The project will provide an invaluable opportunity for volunteer and staff training through NRO’s expertise and facilitate the creation of a robust research pack for ongoing use and extended project legacy – including up to four biographical profiles, shared through costumed interpretation to bring local history to life.
Fiona Ashley, Events Officer, says: “The project aims to humanise the past and offer visitors a more authentic, research-driven perspective, as well as bridging the gap between more academic resources and the audiences who visit Gressenhall Farm and Workhouse with interest in this material but without the skills, confidence or awareness of where to find it. This project will seek to further expand access to and use of the Norfolk Record Office’s wealth of ‘stories’, encouraging engagement with our county’s diverse audiences.”
Take Shelter
Take Shelter is a small charity that runs the only wartime school air raid shelter open to the public in the south of England. Their project will focus on civilian VE celebrations in Brighton and Sussex and the military experience of the soldiers of the Royal Sussex Regiment serving in the Far East in VJ Days. It will also look beyond the Second World War to the ways we mark service today including Armed Forces Day and Remembrance.
They will work in partnership with Mass Observation Archive, West Sussex Record Office and the Royal Sussex Regimental Museum, drawing on their archives and bringing together stories in innovative new ways. The project will create an online resource pack for primary schools in consultation with local schools, an exhibition of pop banners which can be used on-site at the shelter and as outreach and digital assets which can be enjoyed via the Take Shelter touchscreen terminals by both school and community visitors.
Michael Button, Chair of Take Shelter, says “we are very aware that those who lived through the war will soon no longer be with us. We are looking forward to bringing together the wartime voices from the archives so we can share them with our visitors and encourage them to reflect on what celebration and commemoration meant at the end of the Second World War and what it means to them today.”

VE Day Street Party on St Paul’s Street, Brighton, 1945 (reproduced courtesy of Brighton Museum)
Spectacle Media
Spectacle Media formed the Silwood Community Video Group in 2001 which has since documented over 350 hours of footage on the social and environmental impacts of regeneration on the Silwood Estate, Rotherhithe.

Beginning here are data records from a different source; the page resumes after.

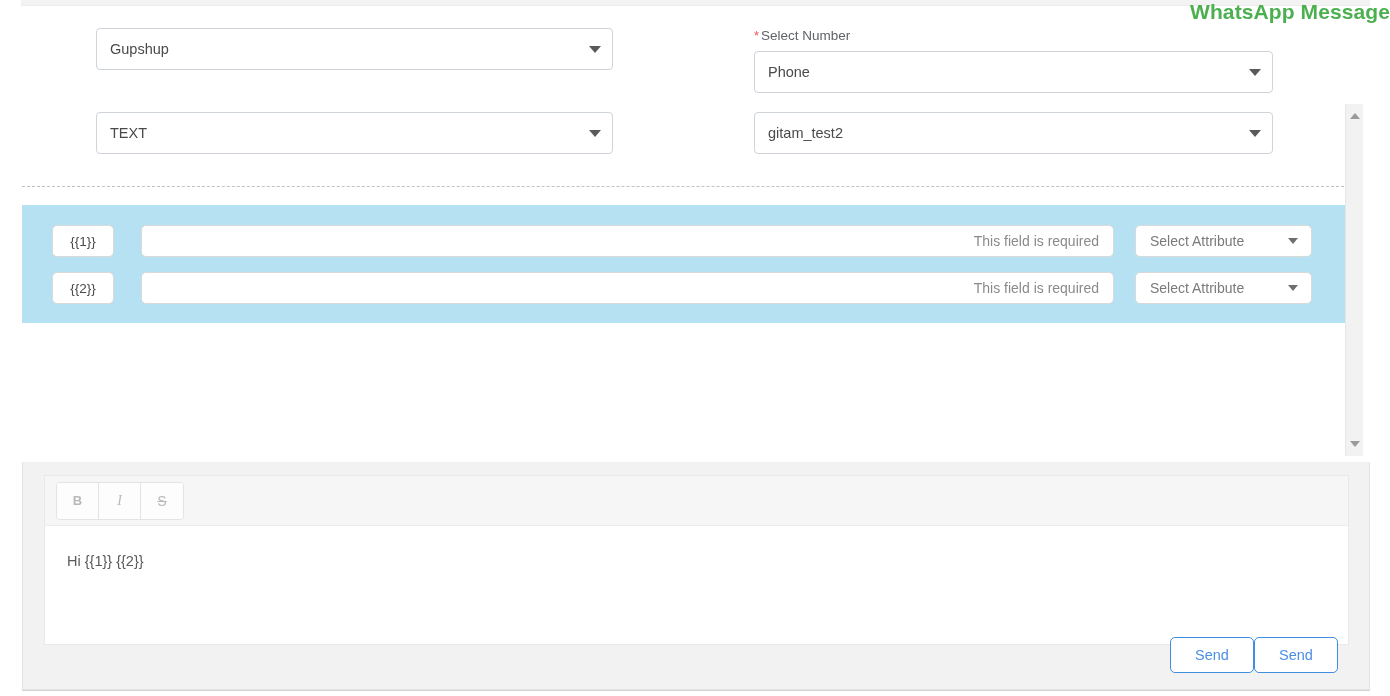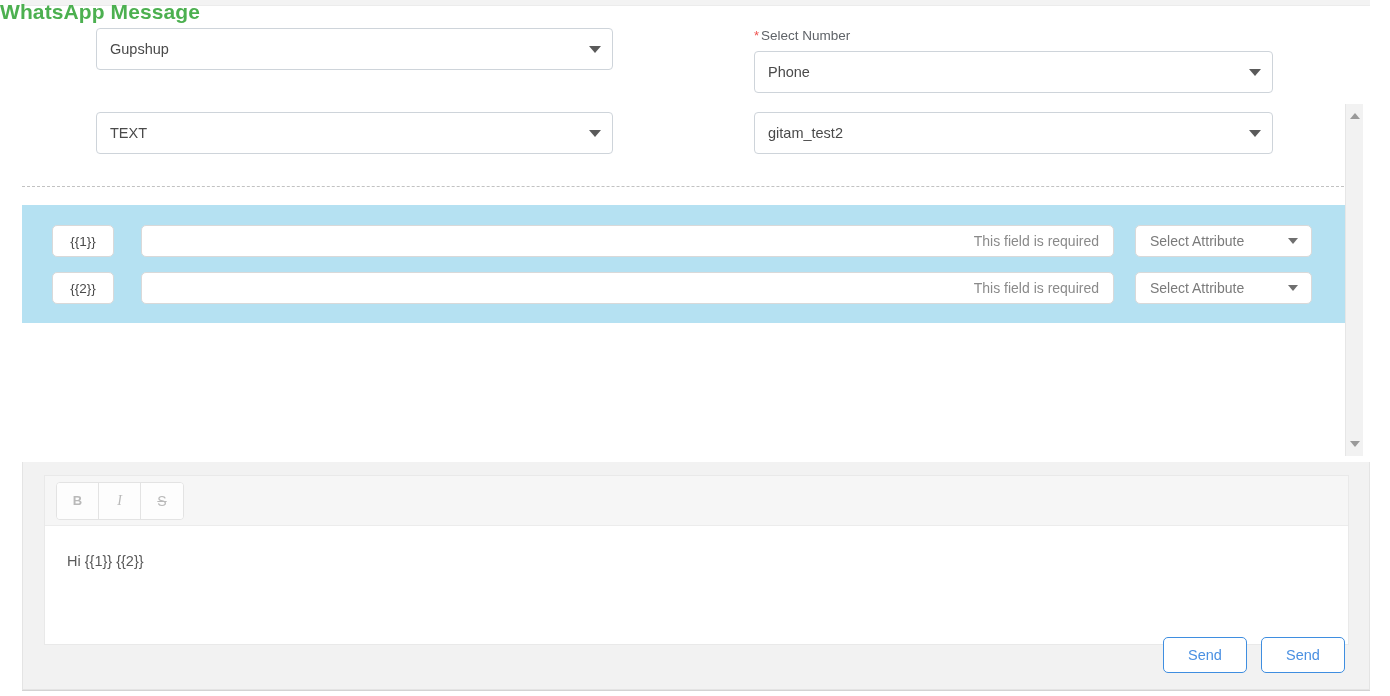--- a/index.html
+++ b/index.html
@@ -34,7 +34,7 @@
     left: 0;
     top: 0px;
     width: 1390px;
-    text-align: left;
+    text-align: right;
     font-size: 21px;
     font-weight: bold;
     color: #4cb050;

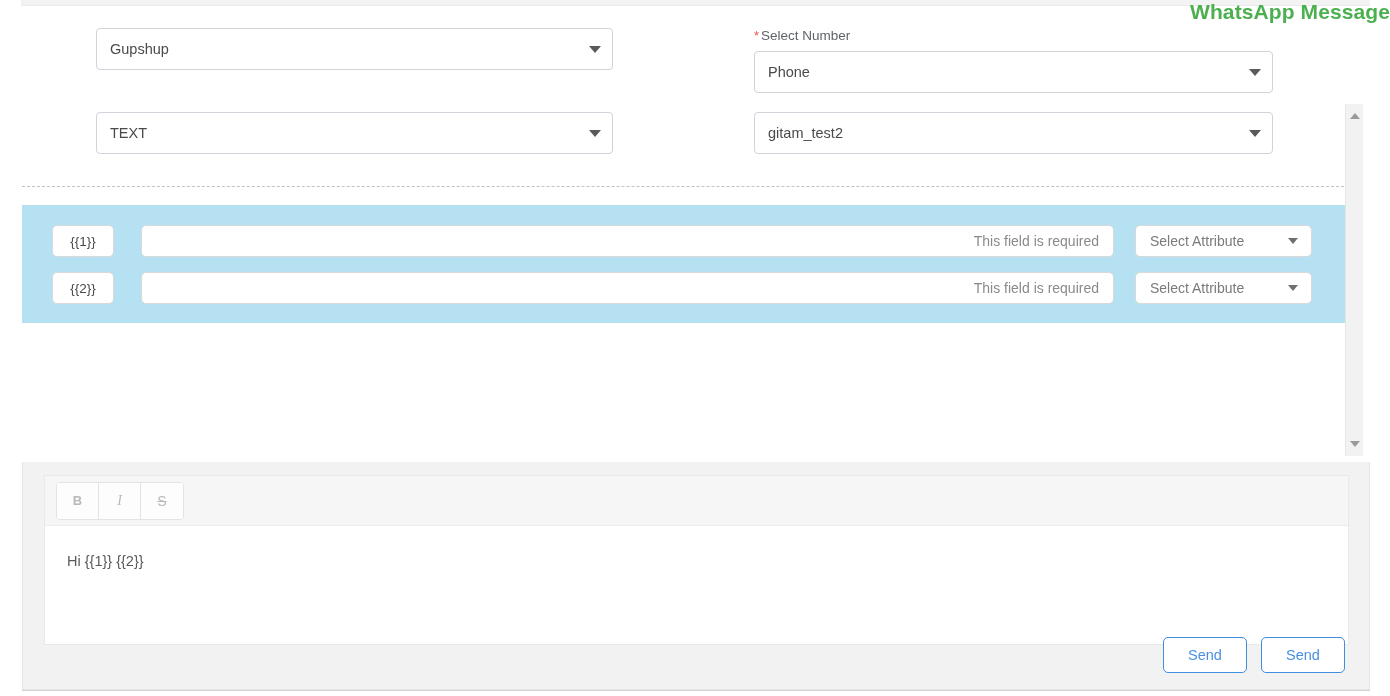--- a/index.html
+++ b/index.html
@@ -257,10 +257,9 @@
   
   #action-row {
     position: absolute;
-    right: 24px;
+    right: 31px;
     bottom: 16px;
     display: flex;
-    gap: 14px;
   }
   .action-btn {
     min-width: 84px;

With this grant, Spectacle Media will run collaborative editing and participatory cataloguing sessions for Silwood community members as part of a Participatory Video Archive Workshop. Engaging with the archive, participants will “crowd catalogue,” working together to create multiple access points to the material from a community-centred perspective. Participants will guide the editing process, helping shape a narrative that preserves Silwood’s history and strengthening community cohesion through a “bottom-up” approach. They will also co-create films, using a participatory filmmaking model that emphasises shared responsibility and skills development. Through digital tools for group decision-making, video editing, and storytelling, participants will use video as a medium for advocacy and local history exploration.
Doreen Dower, 40 years secretary of the local tenants and residents association, says: “We need this project, too many people don’t know what happened in the past. After the regeneration there were people left but no community. This project might help bring a divided community together.”